The editorial goes on to say that the researchers “have given a fine example of how effective CHWs can be. It has been suggested that a reduction in childhood mortality of 25 to 30 percent could be achieved by well-trained and motivated CHWs.”
The study, published on the eve of World Pneumonia Day, November 12, compared outcomes between 1,857 young children treated at home with oral amoxicillin for five days, and 1,354 children in a control group who were given one dose of cotrimoxazole and referred to the nearest health center. Researchers looked at treatment failure at 6 days, as well as at relapse within 14 days.
With failure defined as the continued presence of fever or lower chest indrawing on day six, the results were clearly in favor of home-based therapy: a 9 percent failure rate, versus 18 percent.
The overall mortality for severe pneumonia cases was very low: two children in the control group and one in the intervention group died.
The authors credit the lady health workers, community members with basic training who are employed by the government, with accurately diagnosing severe pneumonia in 94 percent of the cases, as validated by an independent assessor. The Pakistani workers were given intensive training in how to recognize signs of severe pneumonia and to track treatment progress.
Pakistan has more than 90,000 women health workers who try to increase health awareness and improve child and maternal health, particularly in the poor rural areas where three-quarters of the country’s population live. Similar programs for community health workers are in place in other countries, among them Nepal and Malawi.
“For community case management of pneumonia to be successful and sustainable, community health workers will need to be adequately compensated and supervised,” the study recommends.
Thea says one of the most heartening aspects of the study was seeing Pakistani parents embrace the health workers as competent caregivers. At the start of the study, the lady health workers were called upon by families to provide care for fewer than one percent of suspected cases of pneumonia; by the end of the study, that care-seeking had climbed to 52 percent.

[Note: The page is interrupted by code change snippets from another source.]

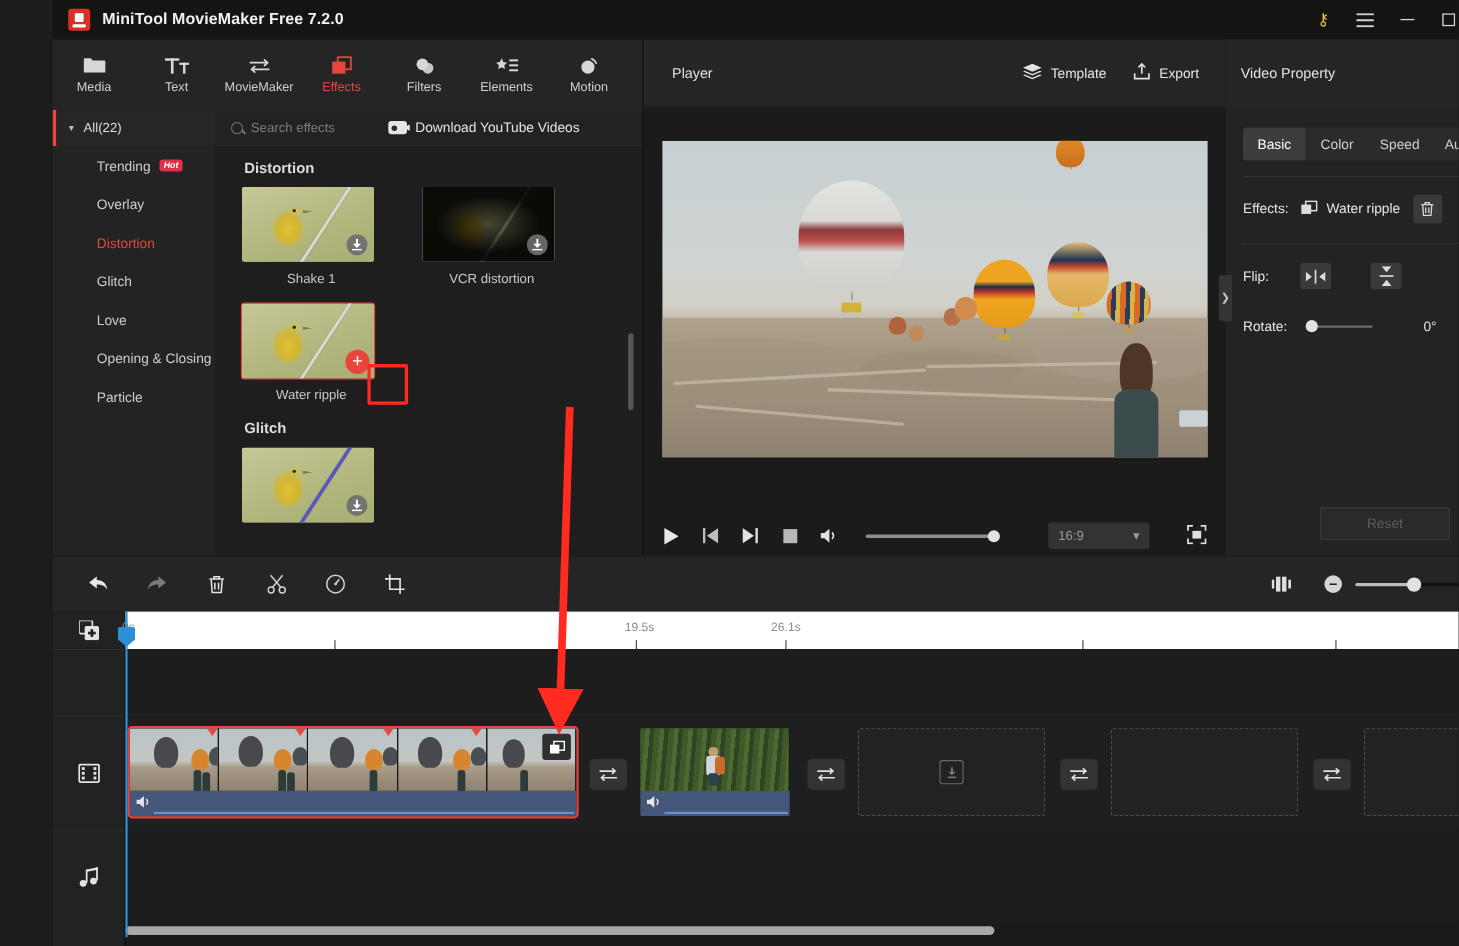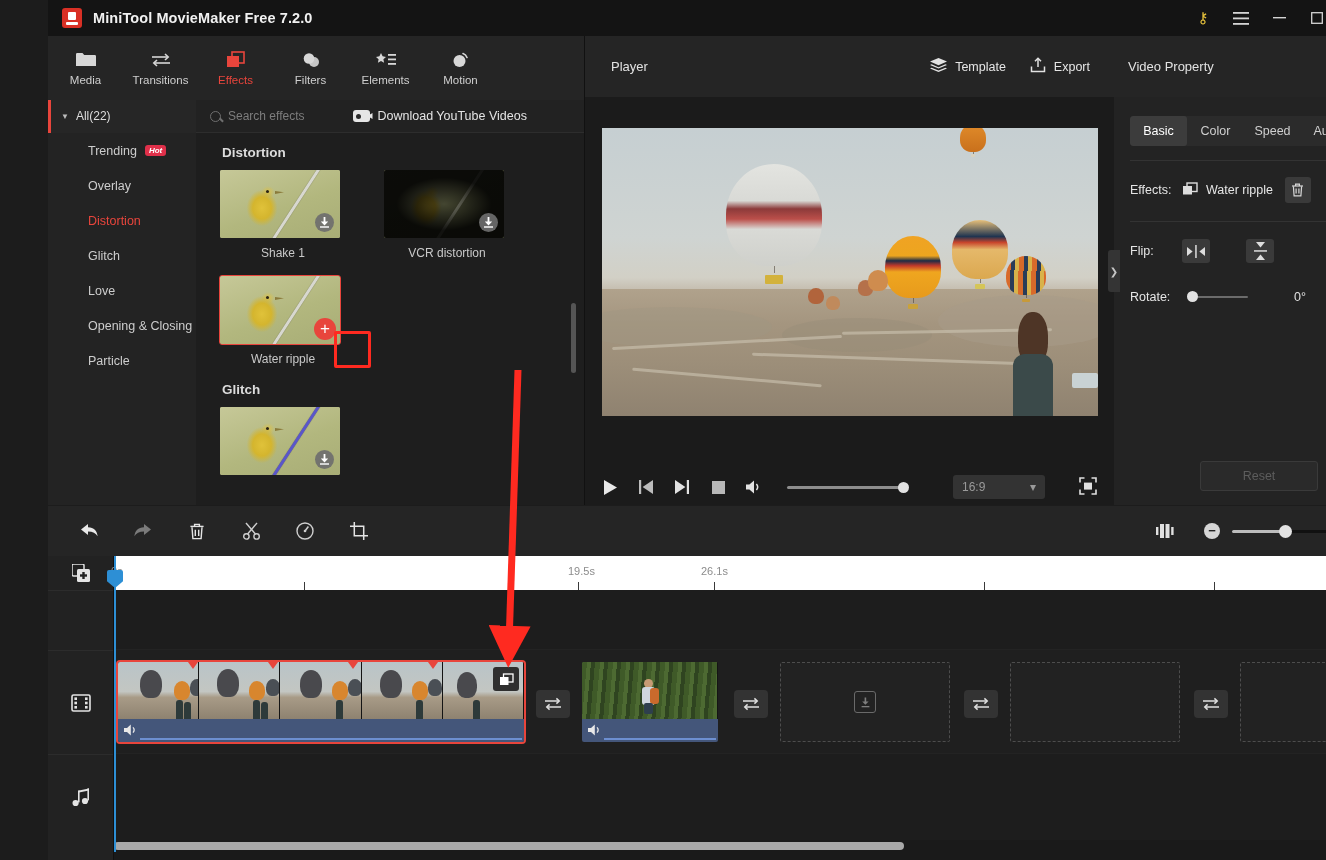--- a/index.html
+++ b/index.html
@@ -348,29 +348,42 @@
       <span class="nav-icon">
         <svg width="20" height="15" viewBox="0 0 20 15">
             <path d="M0 2.2A1.2 1.2 0 0 1 1.2 1h5.3l1.7 2.1H18.8A1.2 1.2 0 0 1 20 4.3V14H0z" fill="#d7d7d7"></path>
           </svg>
       </span>
       <span>Media</span>
     </div>
     <div class="nav-item">
       <span class="nav-icon">
         <svg width="22" height="16" viewBox="0 0 22 16">
+            <g fill="#d7d7d7">
+          <rect x="0" y="1" width="13" height="2.2"></rect>
+              <rect x="5.4" y="1" width="2.4" height="14"></rect>
+          <rect x="13" y="5" width="9" height="2"></rect>
+              <rect x="16.4" y="5" width="2.2" height="10"></rect>
+        </g>
+          </svg>
+      </span>
+      <span>Text</span>
+    </div>
+    <div class="nav-item">
+      <span class="nav-icon">
+        <svg width="22" height="16" viewBox="0 0 22 16">
             <g stroke="#d7d7d7" stroke-width="1.6" fill="none">
           <path d="M2 5h16"></path>
               <path d="M15 2l3.2 3-3.2 3"></path>
               <path d="M20 11H4"></path>
               <path d="M7 8l-3.2 3L7 14"></path>
         </g>
           </svg>
       </span>
-      <span>Transitions</span>
+      <span>MovieMaker</span>
     </div>
     <div class="nav-item active">
       <span class="nav-icon">
         <svg width="20" height="18" viewBox="0 0 20 18">
           <rect x="6" y="1" width="12" height="11" fill="none" stroke="#e8453c" stroke-width="1.6"></rect>
           <rect x="1" y="5" width="12" height="11" fill="#e8453c"></rect>
         </svg>
       </span>
       <span>Effects</span>
     </div>

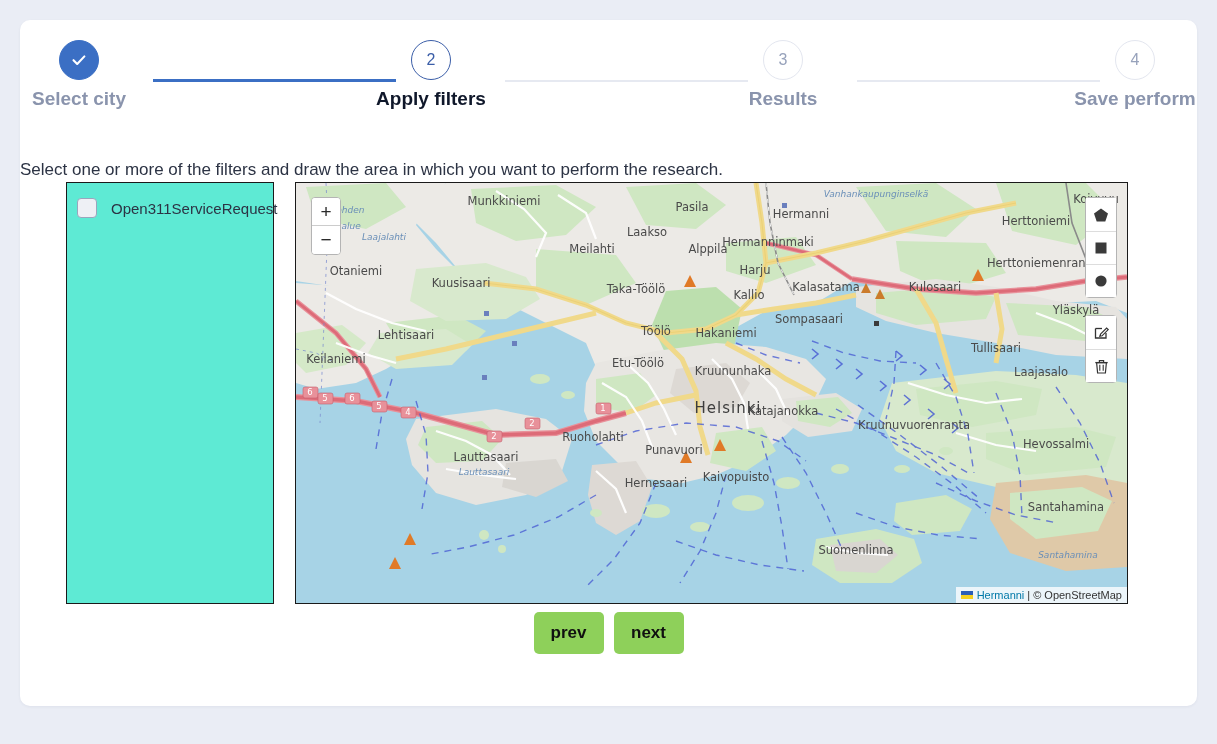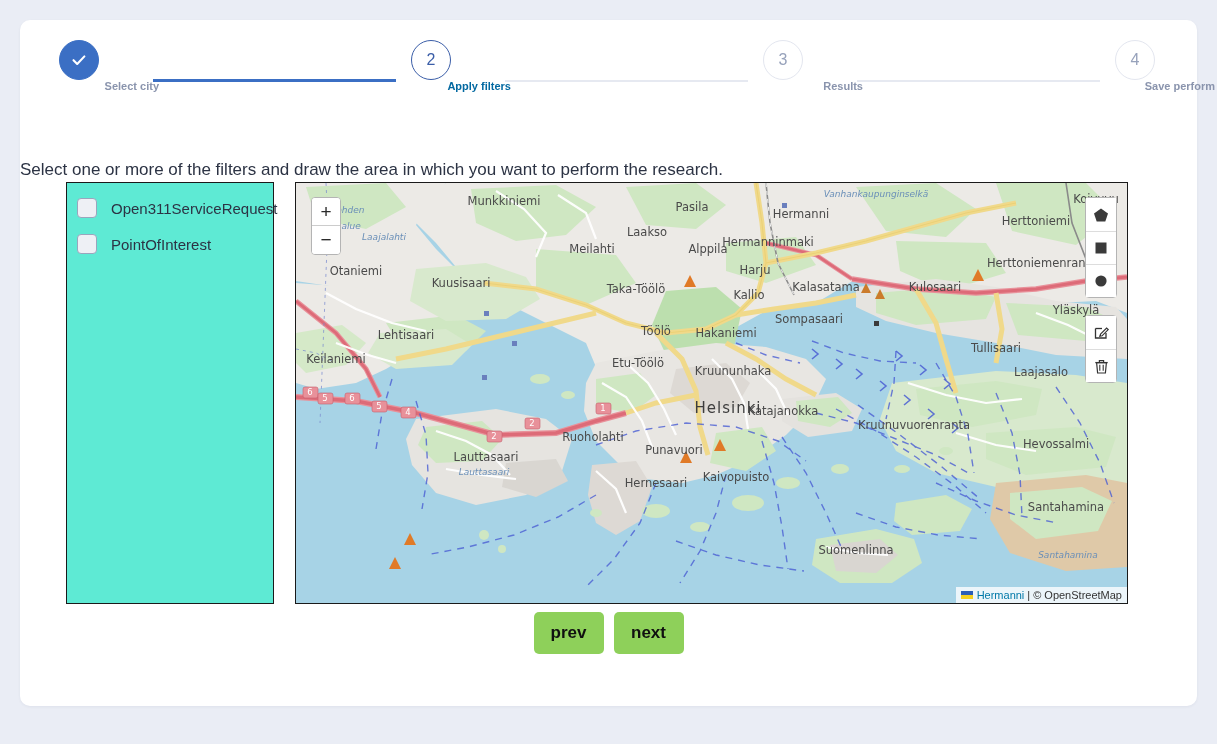--- a/index.html
+++ b/index.html
@@ -55,29 +55,28 @@
   }
   .step-circle.todo {
     border: 1px solid #e3e6ef;
     color: #97a2bb;
   }
   .check-glyph {
     display: block;
     width: 18px; height: 18px;
   }
   .step-label {
-    margin-top: 0;
-    font-size: 11px;
+    margin-top: 8px;
+    font-size: 19px;
     font-weight: bold;
     color: #8a94ad;
     white-space: nowrap;
-    text-align: right;
   }
   .step-label.done { color: #8a94ad; }
-  .step-label.active { color: #0369a1; }
+  .step-label.active { color: #0f172a; }
 
   .connector {
     position: absolute;
     top: 40px;
     height: 2px;
     background: #e6e9f1;
   }
   .connector.filled { background: #3b6fc4; height: 3px; top: 39px; }
 
   
@@ -272,24 +271,20 @@
   </div>
 
   <div class="instruction">Select one or more of the filters and draw the area in which you want to perform the research.</div>
 
   <div class="content">
 
     <div class="filter-panel">
       <div class="filter-row">
         <span class="cb"></span>
         <span class="filter-label">Open311ServiceRequest</span>
-      </div>
-      <div class="filter-row">
-        <span class="cb"></span>
-        <span class="filter-label">PointOfInterest</span>
       </div>
     </div>
 
     <div class="map-wrap">
 
       <div class="map-canvas">
         <svg width="831" height="420" viewBox="0 0 831 420" xmlns="http://www.w3.org/2000/svg">
           <defs>
             <clipPath id="mapclip">
                 <rect x="0" y="0" width="831" height="420"></rect>

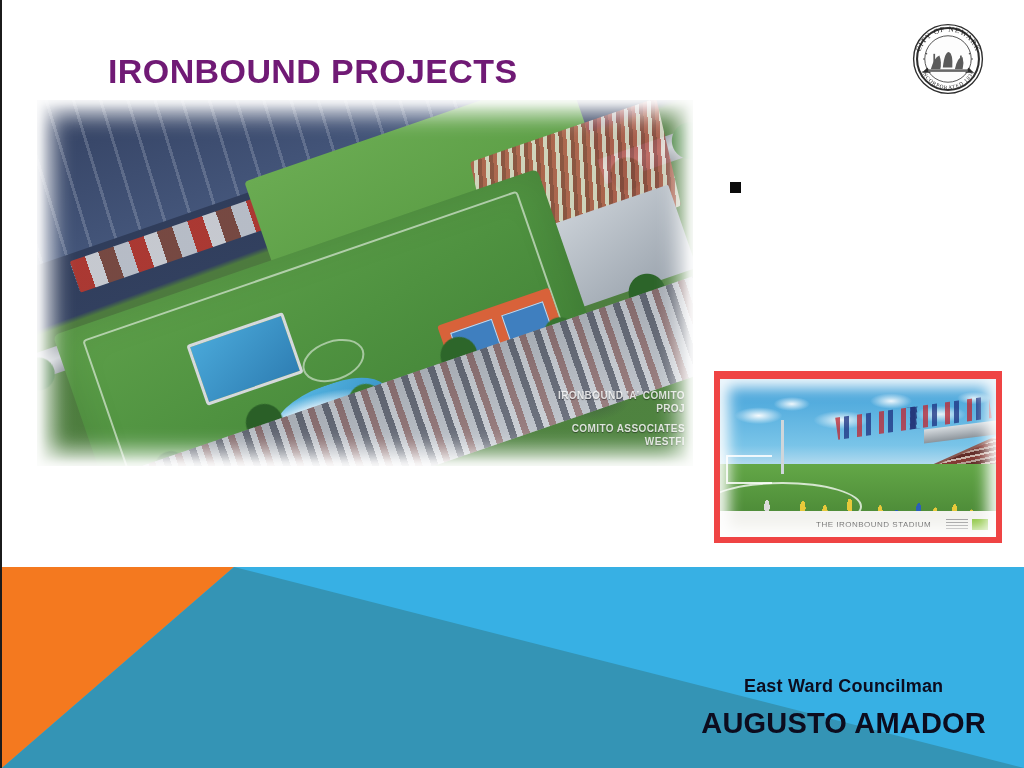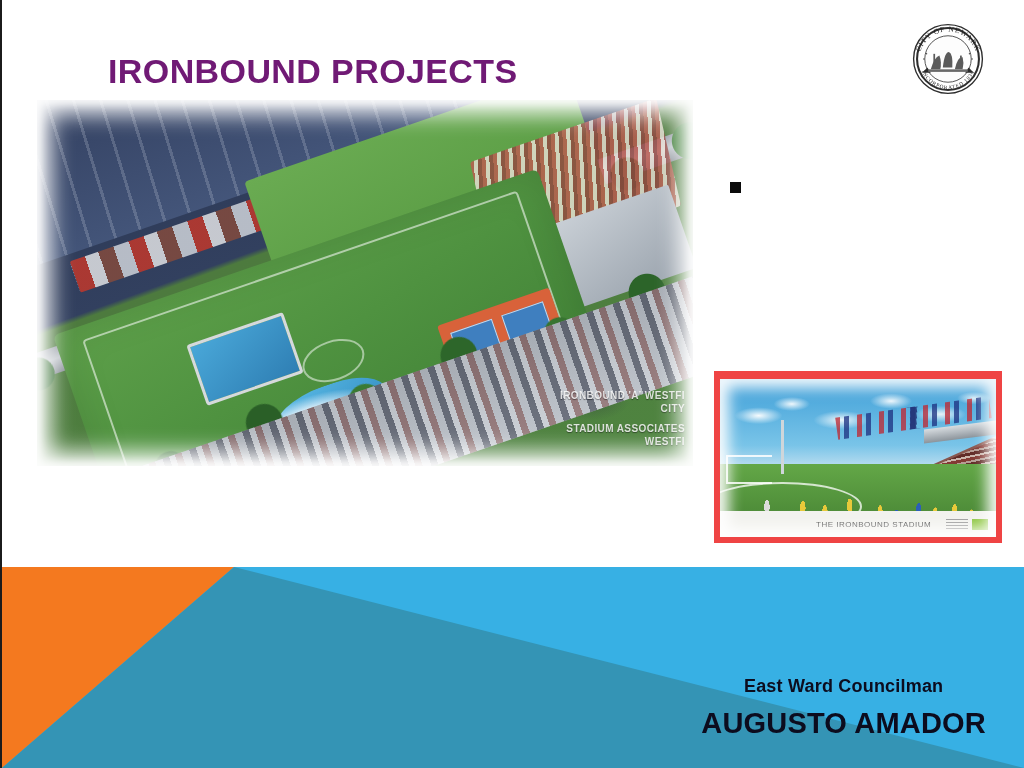--- a/index.html
+++ b/index.html
@@ -542,23 +542,23 @@
       </div>
       <div class="a-court"></div>
       <div class="a-pool"></div>
       <div class="a-splash"></div>
       <div class="a-tree-row-low"></div>
       <div class="a-parking-low">
         <div class="a-parking-low-cars"></div>
       </div>
 
       <div class="a-watermark">
-        <div>IRONBOUND 'A' WESTFI</div>
-        <div>CITY</div>
-        <div class="w2">STADIUM ASSOCIATES</div>
+        <div>IRONBOUND 'A' COMITO</div>
+        <div>PROJ</div>
+        <div class="w2">COMITO ASSOCIATES</div>
         <div>WESTFI</div>
       </div>
       <div class="aerial-fade"></div>
     </div>
   </div>
 
   <div class="bullet-row">
     <span class="bullet-marker"></span>
   </div>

“Moms started flocking to the lady health workers with their children,” Thea says. “There was a complete virtuous cycle in the community. It was incredibly empowering for the health workers—to be able to actually cure children improved their status.”
The WHO Department of Child and Adolescent Health and Development funded the study through a grant from the U.S. Agency for International Development. In addition to Sadruddin and Thea, authors include William B. MacLeod and Matthew P. Fox, CGHD and SPH assistant professors of international health; Shamim A. Qazi of the WHO; and a team from Save the Children.